PUBLIC RELATIONS
Pitching to Win
Writing a Winning Pitch
Pitching: How to Find Reporters & Become Their Go-To Source
Why This Matters
Even the best story idea will fall flat if it’s buried in a long, confusing, or irrelevant pitch. Reporters are busy — you get one shot to grab their attention and offer value fast.
Founder's Point of View
Your email is one of hundreds a journalist receives daily. A strong subject line, clear hook, and tailored message are your ticket to rising above the noise.
Overview
An effective pitch follows the same principles as good journalism: clarity, brevity, and relevance. Structure your pitch as:
- Subject line – compelling, specific, and newsy (not promotional)
- Lead sentence – get straight to your news; don’t bury the story
- Body – 2–3 short paragraphs with context, data, or quotes
- CTA – clear next step (e.g., offer an interview, share embargoed data, provide visuals)
Avoid fluff, jargon, or unnecessary backstory. Reporters don’t need your entire company history — just a clear reason why your story matters to their audience now.
And remember: email isn’t your only option. Some reporters are highly active on Twitter/X, Instagram, or LinkedIn and welcome professional outreach there. Others may even prefer a quick phone call or text — especially if you’ve worked together before. Always check their preferences (many list them on Twitter bios or MuckRack profiles) and respect boundaries, but don’t assume email is the only channel.
Key Actions to Take
- Write a compelling subject line that signals value or urgency
- Start with your news in the first sentence—don’t bury the lead
- Personalize the pitch to the reporter’s beat
- Offer assets (quotes, data, images) and a clear call to action
- Keep it brief—aim for under 200 words
Metrics
Pitch open rates (subject line effectiveness)

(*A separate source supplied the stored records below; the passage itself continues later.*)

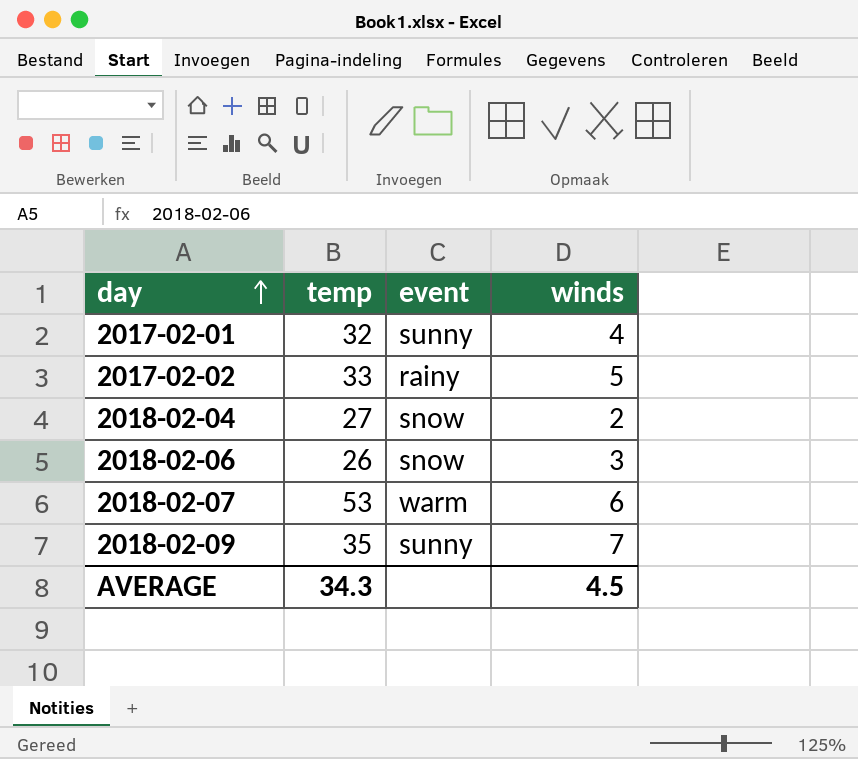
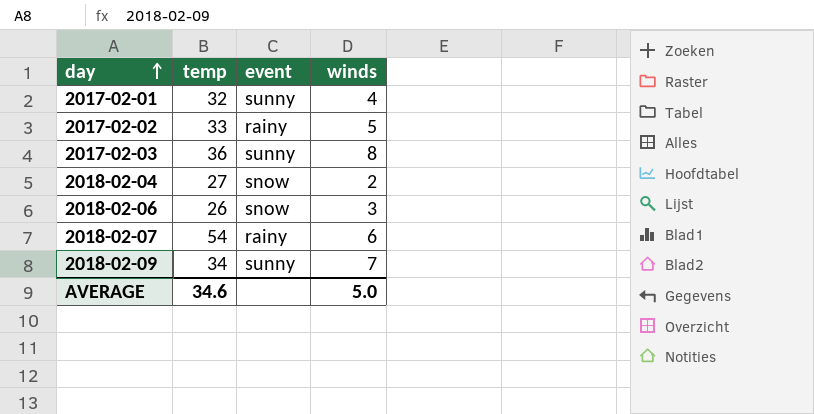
row 2017-02-03: none -> 36 | sunny | 8
2018-02-07 | temp: 53 -> 54
2018-02-07 | event: warm -> rainy
2018-02-09 | temp: 35 -> 34
AVERAGE | temp: 34.3 -> 34.6
AVERAGE | winds: 4.5 -> 5.0

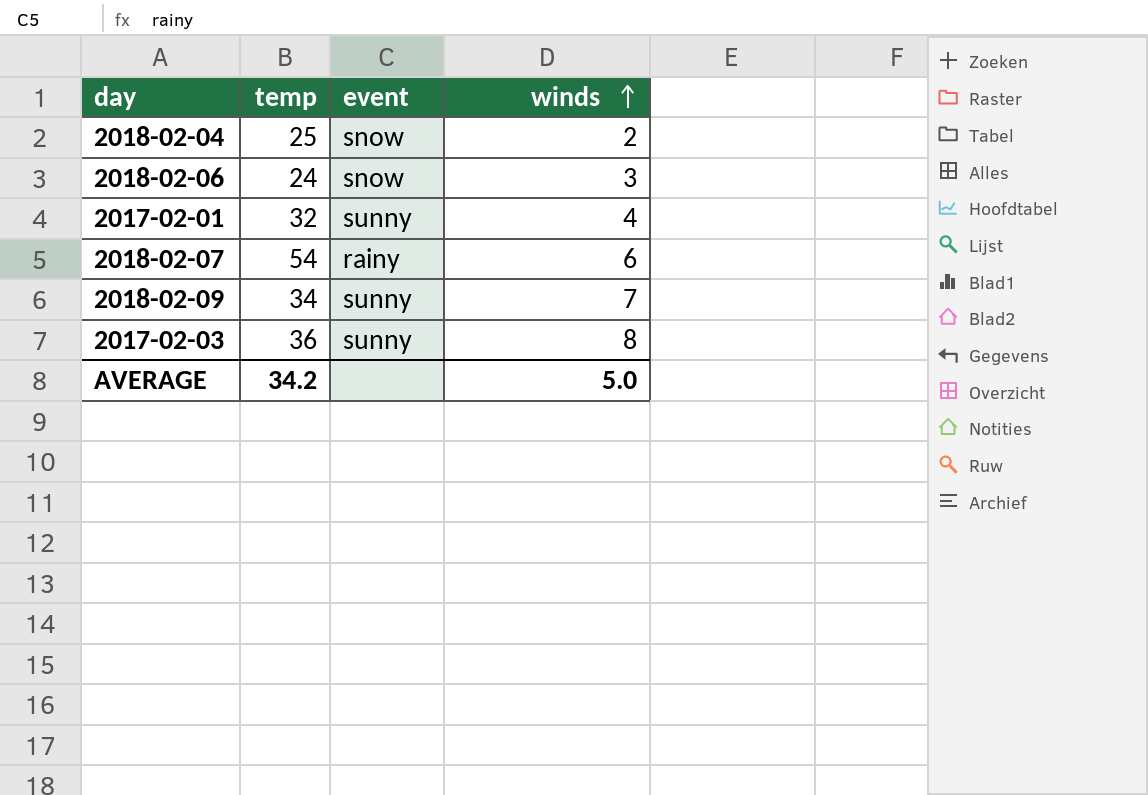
row order: day ascending -> winds ascending
row 2017-02-02: 33 | rainy | 5 -> none
2018-02-04 | temp: 27 -> 25
2018-02-06 | temp: 26 -> 24
AVERAGE | temp: 34.6 -> 34.2

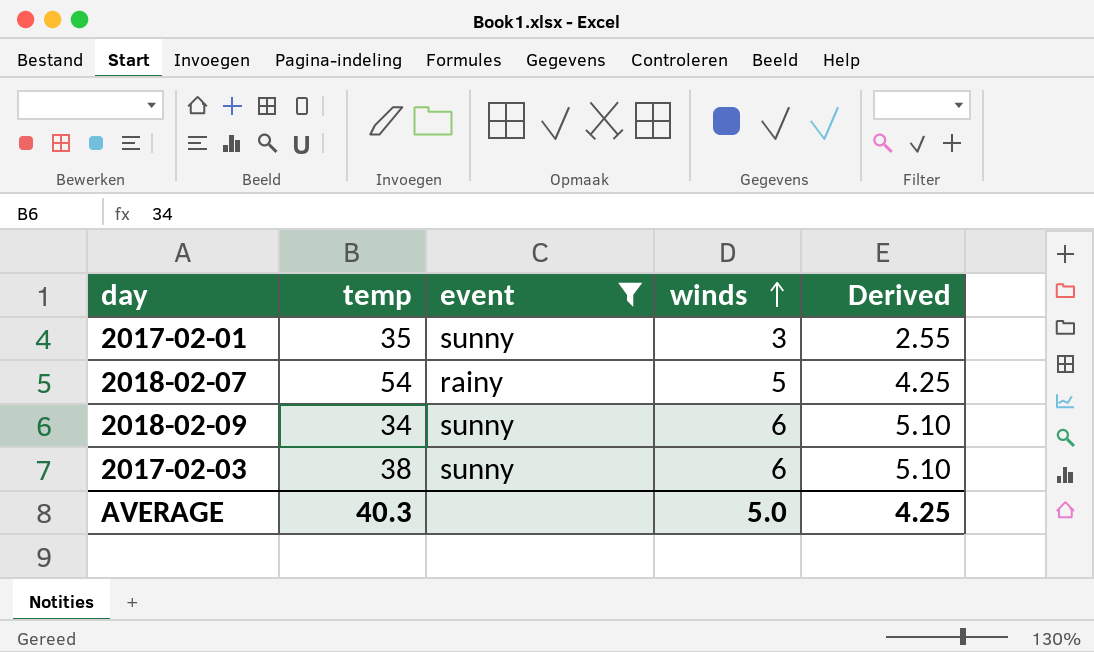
filter: none -> event != snow
column Derived | formula: none -> [winds] * 0.85
2017-02-01 | temp: 32 -> 35
2017-02-01 | winds: 4 -> 3
2018-02-07 | winds: 6 -> 5
2018-02-09 | winds: 7 -> 6
2017-02-03 | temp: 36 -> 38
2017-02-03 | winds: 8 -> 6
AVERAGE | temp: 34.2 -> 40.3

Response rates (engagement with message)
Coverage conversion rate (pitches that led to stories)
Examples
A founder uses a subject line like “Exclusive: Survey shows 70% of Gen Z ditching email—want the first look?”, landing in TechCrunch
A SaaS company keeps a product update pitch to three sentences, offering a quick demo and landing in an industry trade publication
A wellness brand shares a seasonal story angle tied to New Year’s resolutions in under 200 words, securing lifestyle coverage
Tools
Pitch writing & editing: Grammarly, Hemingway App (free/paid)
Pitch testing & outreach: Mixmax, Yesware, HubSpot (paid) + Gmail with mail merge extensions (free)
Multi-channel engagement: LinkedIn InMail, Twitter/X lists (paid/free) + native social messaging (free)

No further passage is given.